[What needs to be done] With the pictures left out, retype exactly the lines below starting at the line that contains "[584,592,653,608] disibility, ->" and ending at the line that contains "[521,244,594,257] community. ->".

[Source data]
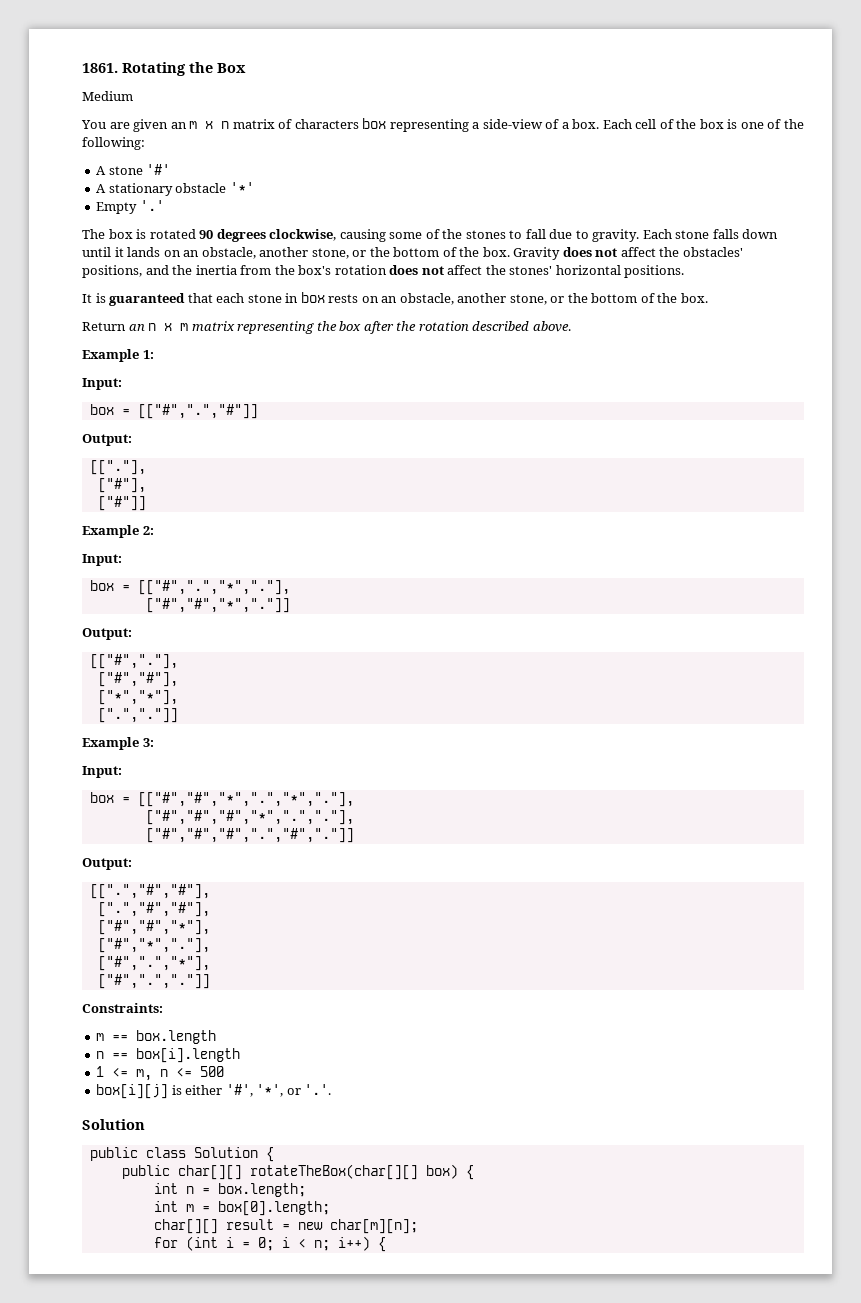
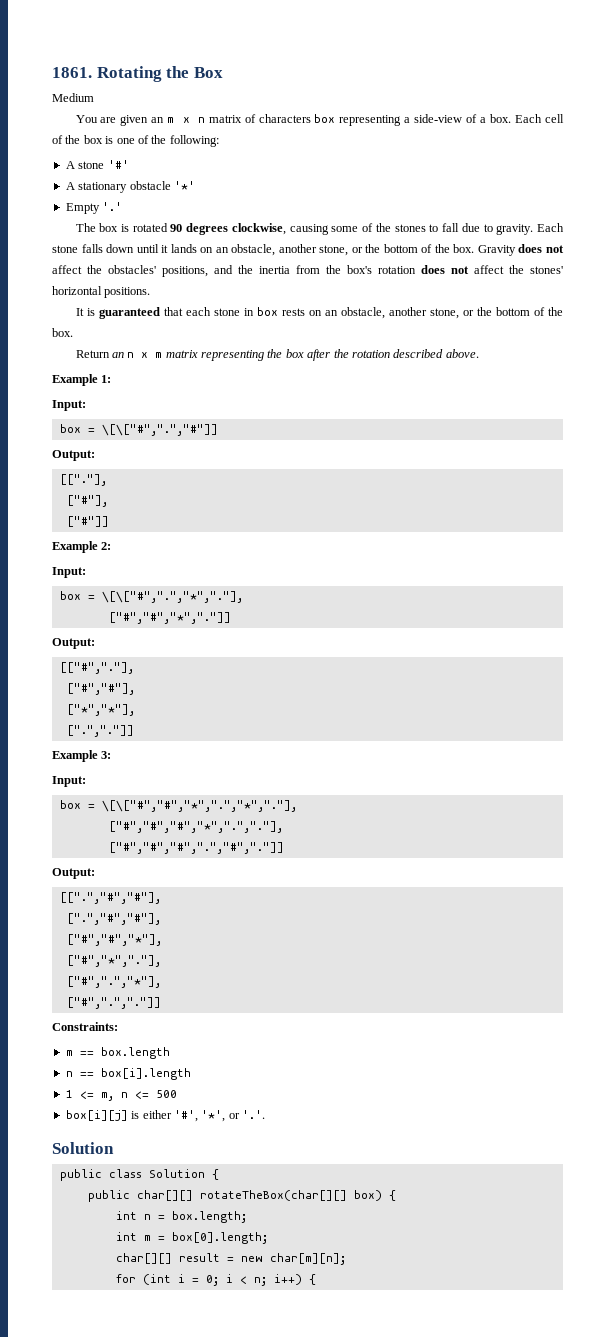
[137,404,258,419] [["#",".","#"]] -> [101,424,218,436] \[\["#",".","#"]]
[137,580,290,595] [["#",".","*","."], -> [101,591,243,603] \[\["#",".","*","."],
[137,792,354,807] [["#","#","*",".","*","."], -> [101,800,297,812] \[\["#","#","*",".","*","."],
---
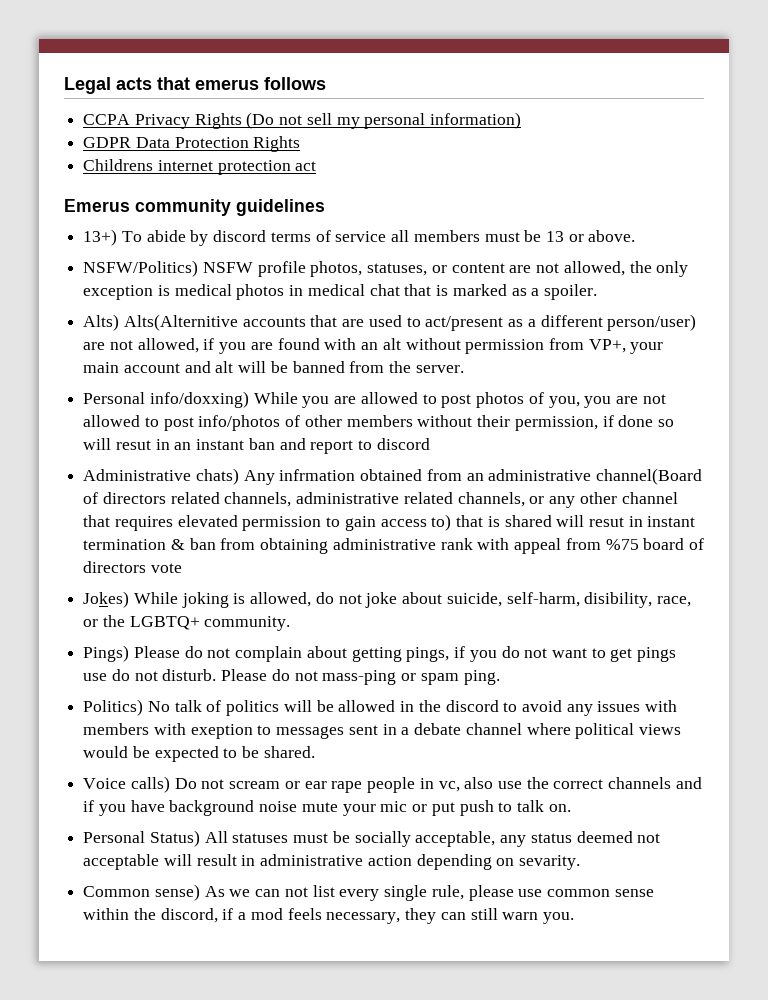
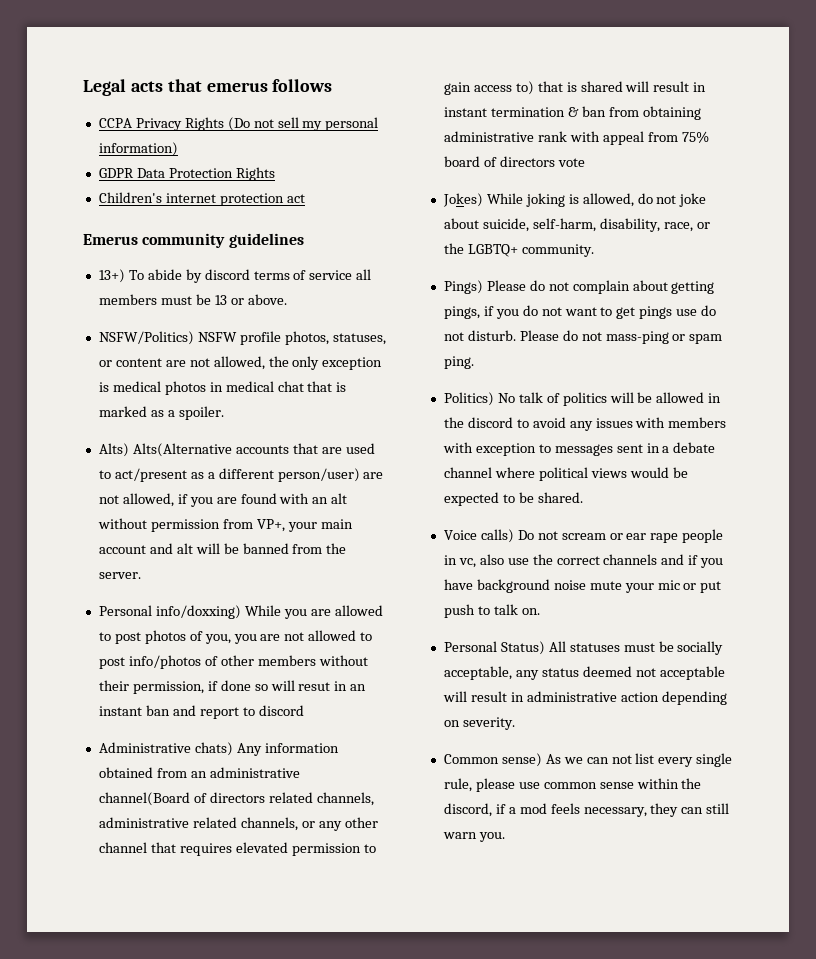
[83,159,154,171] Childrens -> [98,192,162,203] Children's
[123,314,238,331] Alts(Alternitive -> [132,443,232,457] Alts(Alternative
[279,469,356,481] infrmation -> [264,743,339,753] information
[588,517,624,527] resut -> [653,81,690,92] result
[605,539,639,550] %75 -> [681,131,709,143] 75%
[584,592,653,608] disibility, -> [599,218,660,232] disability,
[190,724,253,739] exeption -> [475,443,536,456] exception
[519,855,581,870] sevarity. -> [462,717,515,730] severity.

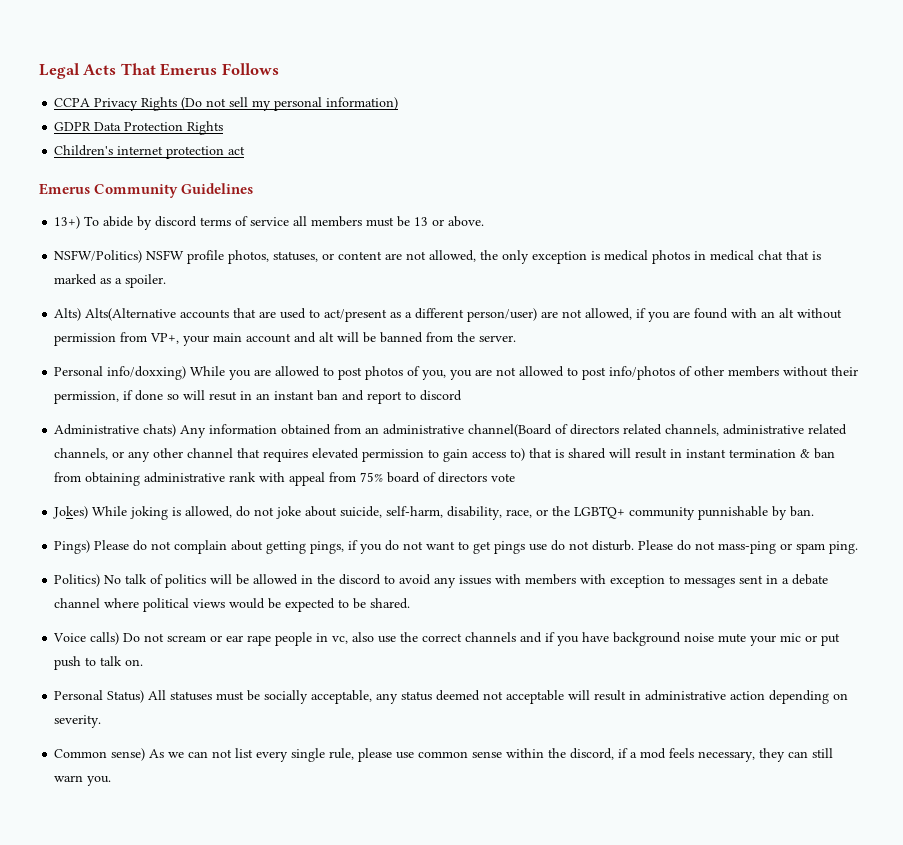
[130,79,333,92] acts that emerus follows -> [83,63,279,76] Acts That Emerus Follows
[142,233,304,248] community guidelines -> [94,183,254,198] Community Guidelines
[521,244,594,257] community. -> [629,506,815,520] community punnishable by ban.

[Finished exercise]
[584,592,653,608] disibility, -> [599,218,660,232] disability,
[190,724,253,739] exeption -> [475,443,536,456] exception
[519,855,581,870] sevarity. -> [462,717,515,730] severity.

[130,79,333,92] acts that emerus follows -> [83,63,279,76] Acts That Emerus Follows
[142,233,304,248] community guidelines -> [94,183,254,198] Community Guidelines
[521,244,594,257] community. -> [629,506,815,520] community punnishable by ban.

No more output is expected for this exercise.